Laws Observatory
- Organization: University of Missouri
- Location: 5th Floor, Physics Building, Columbia, Missouri, United States
- Coordinates: 38°56′38″N 92°19′22″W﻿ / ﻿38.9438°N 92.3228°W
- Established: 1853
- Website: cmaa.missouri.edu^{[link removed]}

= Laws Observatory =

Laws Observatory is the name of three separate astronomical observatories owned and operated by University of Missouri since 1880. Named after former University President Samuel Laws, it is located in Columbia, Missouri (USA).

==History==
The University of Missouri Observatory was originally built in 1853 near Academic Hall. The original site is now occupied by the Engineering East building. The observatory was equipped with a 4 1/16 inch Henry Fitz refractor, and it was the first observatory in the western United States.

In 1879, MU offered $500 cash and the Fitz telescope in exchange for a 7½ inch Munich-built equatorial refractor by Merz and Soehne from the failing Shelby College in Shelbyville, Kentucky. Shelby College agreed to the exchange, but MU found that it could not afford the transportation and reassembly of the Merz and Soehne telescope along with an adequate facility to house it.

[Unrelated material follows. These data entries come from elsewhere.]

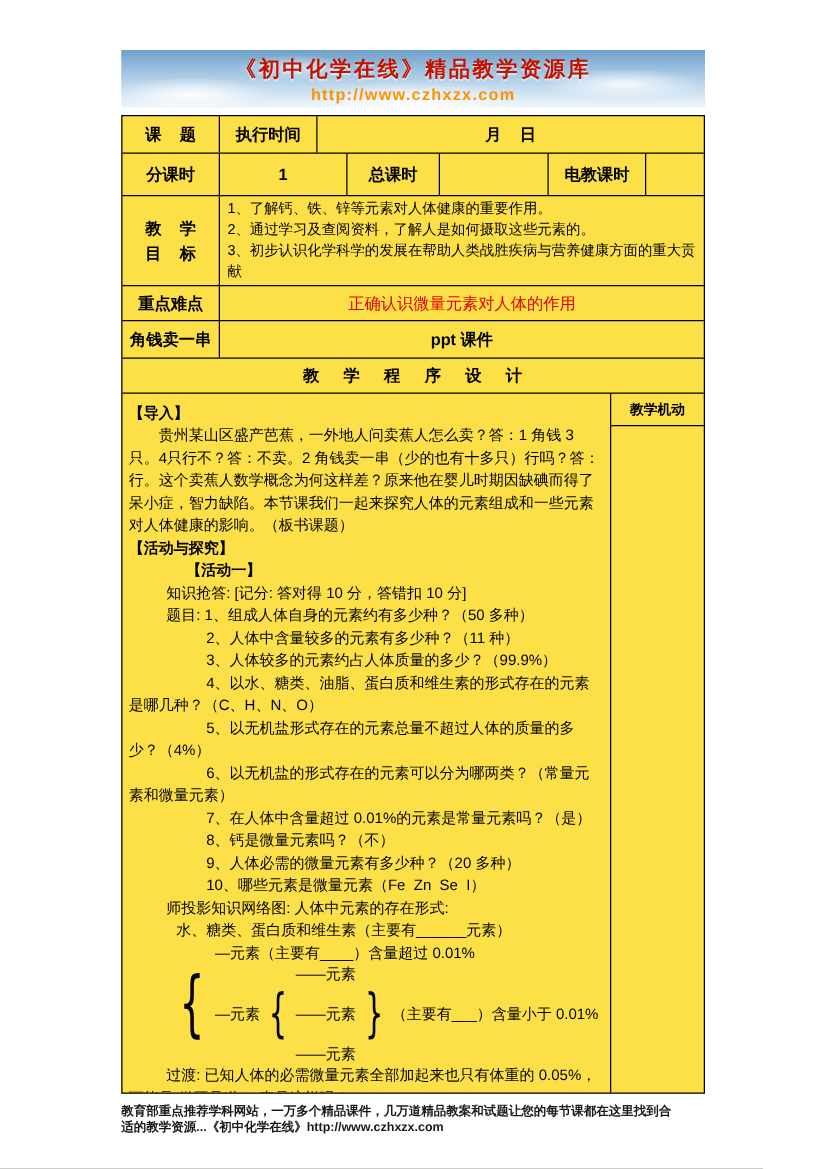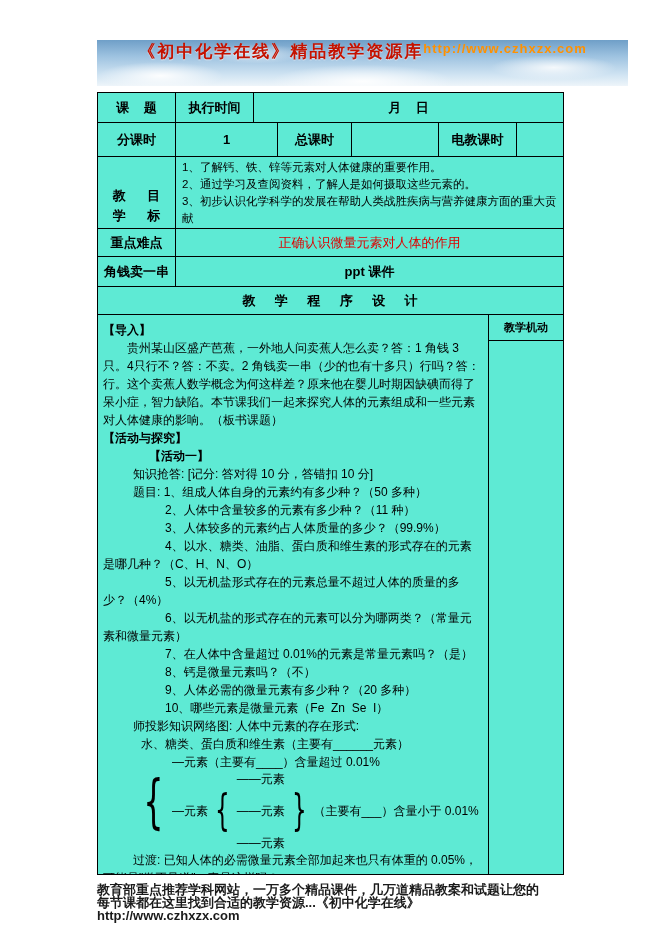--- a/index.html
+++ b/index.html
@@ -12,8 +12,8 @@
 
   
   .banner {
-    position:absolute; left:97px; top:40px; width:531px; height:46px;
-    display:flex; justify-content:center;
+    position:absolute; left:97px; top:40px; width:467px; height:46px;
+    display:flex; flex-direction:column; align-items:center; justify-content:center;
     background:
       radial-gradient(ellipse 90px 20px at 12% 78%, rgba(255,255,255,0.95), rgba(255,255,255,0) 70%),
       radial-gradient(ellipse 130px 24px at 50% 90%, rgba(255,255,255,0.92), rgba(255,255,255,0) 70%),

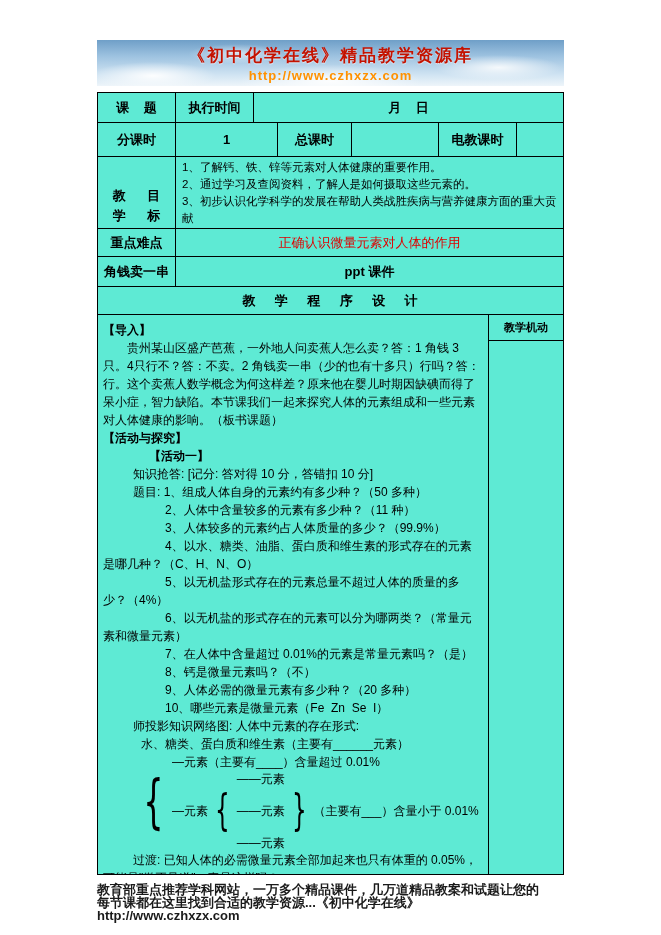--- a/index.html
+++ b/index.html
@@ -34,7 +34,7 @@
   
   .doc-table {
     position:absolute; left:97px; top:92px; width:467px; height:783px;
-    border:1px solid #000; display:flex; flex-direction:column; background:#5eead4;
+    border:1px solid #000; display:flex; flex-direction:column; background:#fde047;
   }
   .trow { display:flex; border-bottom:1px solid #000; flex-shrink:0; }
   .trow-main { flex:1; border-bottom:none; min-height:0; }

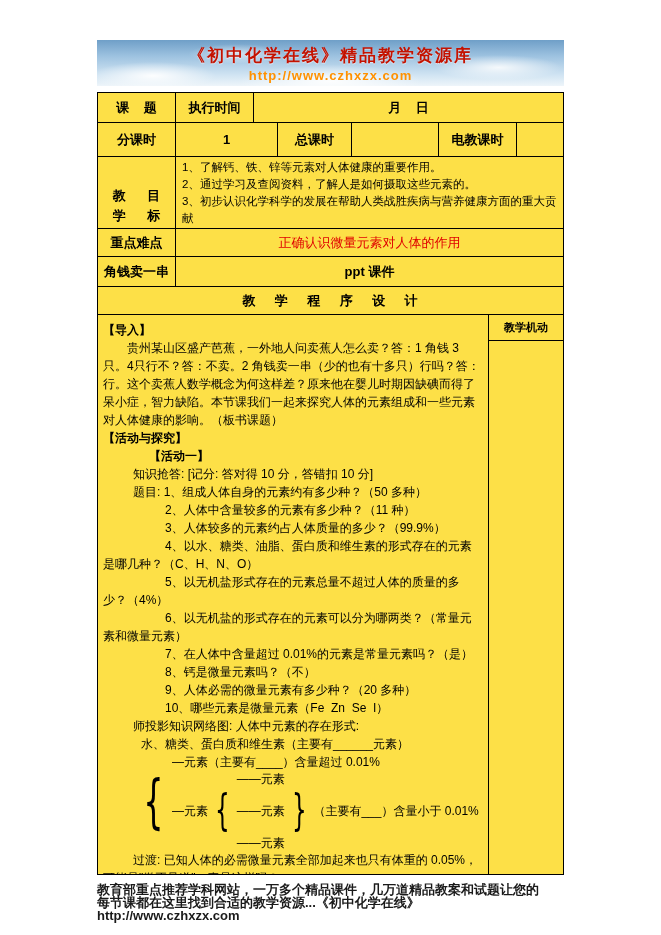--- a/index.html
+++ b/index.html
@@ -64,7 +64,7 @@
   .w-emptyA{ width:87px; flex:none; }
   .w-emptyB{ flex:1; }
 
-  .goals-label { flex-direction:row; line-height:20px;align-items:flex-end; }
+  .goals-label { flex-direction:column; line-height:20px; }
   .goals-content {
     flex:1; flex-direction:column; align-items:flex-start; justify-content:center;
     text-align:left; font-size:11.5px; line-height:17px; padding:2px 6px;

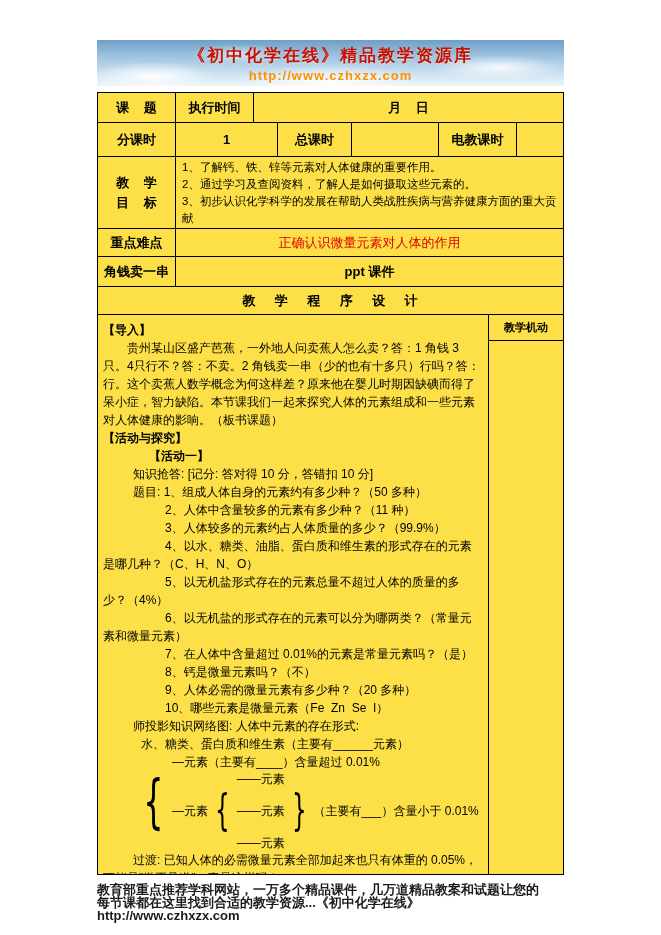--- a/index.html
+++ b/index.html
@@ -117,7 +117,7 @@
   
   .footer {
     position:absolute; left:97px; top:883px; width:445px;
-    font-size:13px; font-weight:bold; line-height:13px; color:#1a1a1a;
+    font-size:10px; font-weight:bold; line-height:13px; color:#1a1a1a;
     white-space:pre-wrap;
   }
   .footer-url { color:#1a1a1a; }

University President Samuel S. Laws stepped in and provided $2,000 of his own money to transport the telescope and begin construction of a new observatory. When the new observatory was constructed, the part that constituted the cone, clock room, and transit room were actually part of the original observatory, and those parts were moved to the new location for the construction of the new Laws Observatory on the north side of the Quadrangle in 1880. An office was added to the building in 1891, and classroom space was added in 1907. An R. Brown Gans-built 4½ inch equatorial refractor was also added to the observatory in 1907. In 1912, a 5-inch Brashear photographic doublet was mounted on the 7½ inch Merz. The observatory was torn down in 1919 to make way for construction of Neff Hall.

In 1920, the observatory was rebuilt on its third location, which is now the site of the west parking lot of the Harry S. Truman Veterans Hospital.